SwiftAI

Unified Swift SDK for LLM inference across local and cloud providers

SwiftAI provides a clean, idiomatic Swift interface for LLM inference. Choose your provider explicitly—local inference with MLX on Apple Silicon, cloud inference via HuggingFace, or system-integrated AI with Apple Foundation Models on iOS 26+.

Features

Capability	MLX	HuggingFace	Anthropic	Foundation Models
Text Generation	✓	✓	✓	✓
Streaming	✓	✓	✓	✓
Structured Output	✓	✓	✓	✓
Tool Calling	—	—	✓	—
Vision	—	—	✓	—
Extended Thinking	—	—	✓	—
Embeddings	—	✓	—	—
Transcription	—	✓	—	—
Image Generation	—	✓	—	—
Token Counting	✓	—	—	—
Offline	✓	—	—	✓
Privacy	✓	—	—	✓

Installation

Add SwiftAI to your Package.swift:

dependencies: [
    .package(url: "https://github.com/christopherkarani/SwiftAI", from: "0.1.0")
]

Then add "SwiftAI" to your target's dependencies.

Quick Start

Local Generation (MLX)

import SwiftAI

let provider = MLXProvider()
let response = try await provider.generate(
    "Explain quantum computing in simple terms",
    model: .llama3_2_1B,
    config: .default
)
print(response)

Cloud Generation (HuggingFace)

let provider = HuggingFaceProvider() // Uses HF_TOKEN environment variable
let response = try await provider.generate(
    "Write a haiku about Swift",
    model: .huggingFace("meta-llama/Llama-3.1-8B-Instruct"),
    config: .creative
)
print(response)

Streaming

let provider = MLXProvider()
let stream = provider.stream(
    "Tell me a story about a robot",
    model: .llama3_2_3B,
    config: .default
)

for try await chunk in stream {
    print(chunk.text, terminator: "")
}

Providers

MLXProvider

Local inference on Apple Silicon. Zero network traffic, complete privacy.

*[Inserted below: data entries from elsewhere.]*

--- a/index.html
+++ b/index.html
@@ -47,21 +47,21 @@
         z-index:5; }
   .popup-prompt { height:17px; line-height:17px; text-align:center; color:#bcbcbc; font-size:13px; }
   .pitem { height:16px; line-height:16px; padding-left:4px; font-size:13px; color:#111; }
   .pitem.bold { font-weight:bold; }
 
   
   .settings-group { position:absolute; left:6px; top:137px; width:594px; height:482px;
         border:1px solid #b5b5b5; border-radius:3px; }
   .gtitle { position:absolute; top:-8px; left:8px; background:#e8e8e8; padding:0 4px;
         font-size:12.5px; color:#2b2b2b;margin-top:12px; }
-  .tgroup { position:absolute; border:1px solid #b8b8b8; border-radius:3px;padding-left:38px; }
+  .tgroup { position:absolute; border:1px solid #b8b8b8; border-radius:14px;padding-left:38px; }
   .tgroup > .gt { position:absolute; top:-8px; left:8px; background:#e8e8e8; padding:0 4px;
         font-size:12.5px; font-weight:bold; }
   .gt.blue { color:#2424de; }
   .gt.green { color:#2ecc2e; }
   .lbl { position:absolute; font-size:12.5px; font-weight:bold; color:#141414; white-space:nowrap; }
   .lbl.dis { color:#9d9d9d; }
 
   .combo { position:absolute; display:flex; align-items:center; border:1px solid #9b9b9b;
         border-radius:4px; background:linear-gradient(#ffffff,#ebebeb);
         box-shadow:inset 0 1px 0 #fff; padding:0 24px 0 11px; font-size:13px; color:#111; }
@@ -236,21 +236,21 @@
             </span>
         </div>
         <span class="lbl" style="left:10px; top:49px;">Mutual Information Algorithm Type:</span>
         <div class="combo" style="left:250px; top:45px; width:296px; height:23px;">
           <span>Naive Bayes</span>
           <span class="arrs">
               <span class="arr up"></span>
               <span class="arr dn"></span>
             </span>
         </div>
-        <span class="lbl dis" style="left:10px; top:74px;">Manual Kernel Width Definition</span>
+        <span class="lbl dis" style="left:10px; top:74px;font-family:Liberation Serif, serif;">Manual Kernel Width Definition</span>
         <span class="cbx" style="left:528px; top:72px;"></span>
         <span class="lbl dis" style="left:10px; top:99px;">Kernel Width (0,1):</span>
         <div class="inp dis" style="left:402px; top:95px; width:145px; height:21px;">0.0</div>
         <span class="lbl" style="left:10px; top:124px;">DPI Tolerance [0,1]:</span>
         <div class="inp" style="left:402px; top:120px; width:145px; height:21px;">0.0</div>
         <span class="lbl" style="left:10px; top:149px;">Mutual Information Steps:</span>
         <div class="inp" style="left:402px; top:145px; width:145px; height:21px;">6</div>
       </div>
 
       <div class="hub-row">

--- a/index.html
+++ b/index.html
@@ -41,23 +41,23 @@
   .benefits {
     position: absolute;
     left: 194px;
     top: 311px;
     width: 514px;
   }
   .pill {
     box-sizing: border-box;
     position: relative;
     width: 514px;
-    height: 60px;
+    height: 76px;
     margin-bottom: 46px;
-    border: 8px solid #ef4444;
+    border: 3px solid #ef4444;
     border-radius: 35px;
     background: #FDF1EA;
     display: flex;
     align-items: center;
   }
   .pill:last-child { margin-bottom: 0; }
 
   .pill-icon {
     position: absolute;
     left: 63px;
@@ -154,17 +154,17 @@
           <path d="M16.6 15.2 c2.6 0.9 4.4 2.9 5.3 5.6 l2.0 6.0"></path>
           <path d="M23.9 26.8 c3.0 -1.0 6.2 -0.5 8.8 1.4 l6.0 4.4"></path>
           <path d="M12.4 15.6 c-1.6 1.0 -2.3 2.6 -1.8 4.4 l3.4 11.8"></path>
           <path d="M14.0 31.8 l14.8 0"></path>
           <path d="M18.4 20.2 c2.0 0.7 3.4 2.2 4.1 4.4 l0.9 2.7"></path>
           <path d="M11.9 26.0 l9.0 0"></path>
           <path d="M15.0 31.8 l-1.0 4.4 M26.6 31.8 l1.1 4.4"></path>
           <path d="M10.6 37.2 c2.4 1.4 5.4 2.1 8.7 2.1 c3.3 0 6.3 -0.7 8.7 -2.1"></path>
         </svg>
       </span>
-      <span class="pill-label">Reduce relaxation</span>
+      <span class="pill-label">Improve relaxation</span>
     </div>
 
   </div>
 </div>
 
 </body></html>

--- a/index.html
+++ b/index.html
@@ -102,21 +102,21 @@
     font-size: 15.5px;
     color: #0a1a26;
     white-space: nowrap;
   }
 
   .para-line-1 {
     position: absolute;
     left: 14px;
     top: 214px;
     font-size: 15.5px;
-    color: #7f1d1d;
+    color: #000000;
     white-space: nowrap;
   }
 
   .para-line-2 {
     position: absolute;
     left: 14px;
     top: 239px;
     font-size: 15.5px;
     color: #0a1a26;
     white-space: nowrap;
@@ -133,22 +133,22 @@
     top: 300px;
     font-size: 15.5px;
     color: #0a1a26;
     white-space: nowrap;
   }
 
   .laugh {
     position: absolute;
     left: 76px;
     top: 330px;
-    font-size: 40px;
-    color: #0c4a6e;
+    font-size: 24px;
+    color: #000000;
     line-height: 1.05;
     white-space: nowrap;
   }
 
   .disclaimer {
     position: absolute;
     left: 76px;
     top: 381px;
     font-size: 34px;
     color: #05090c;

Best for: Privacy-sensitive apps, offline functionality, consistent latency

// Default configuration
let provider = MLXProvider()

// Optimized for M1 devices
let provider = MLXProvider(configuration: .m1Optimized)

// Full control
let config = MLXConfiguration.default
    .memoryLimit(.gigabytes(8))
    .withQuantizedKVCache(bits: 4)
let provider = MLXProvider(configuration: config)

Configuration Presets:

Preset	Memory	Use Case
`.default`	Auto	Balanced performance
`.m1Optimized`	6 GB	M1 MacBooks, base iPads
`.mProOptimized`	12 GB	M1/M2 Pro, Max chips
`.memoryEfficient`	4 GB	Constrained devices
`.highPerformance`	16+ GB	M2/M3 Max, Ultra

Warmup for Fast First Response:

let provider = MLXProvider()

// Warm up Metal shaders before first generation
try await provider.warmUp(model: .llama3_2_1B, maxTokens: 5)

// Now first response is fast
let response = try await provider.generate("Hello", model: .llama3_2_1B)

HuggingFaceProvider

Cloud inference via HuggingFace Inference API. Access hundreds of models.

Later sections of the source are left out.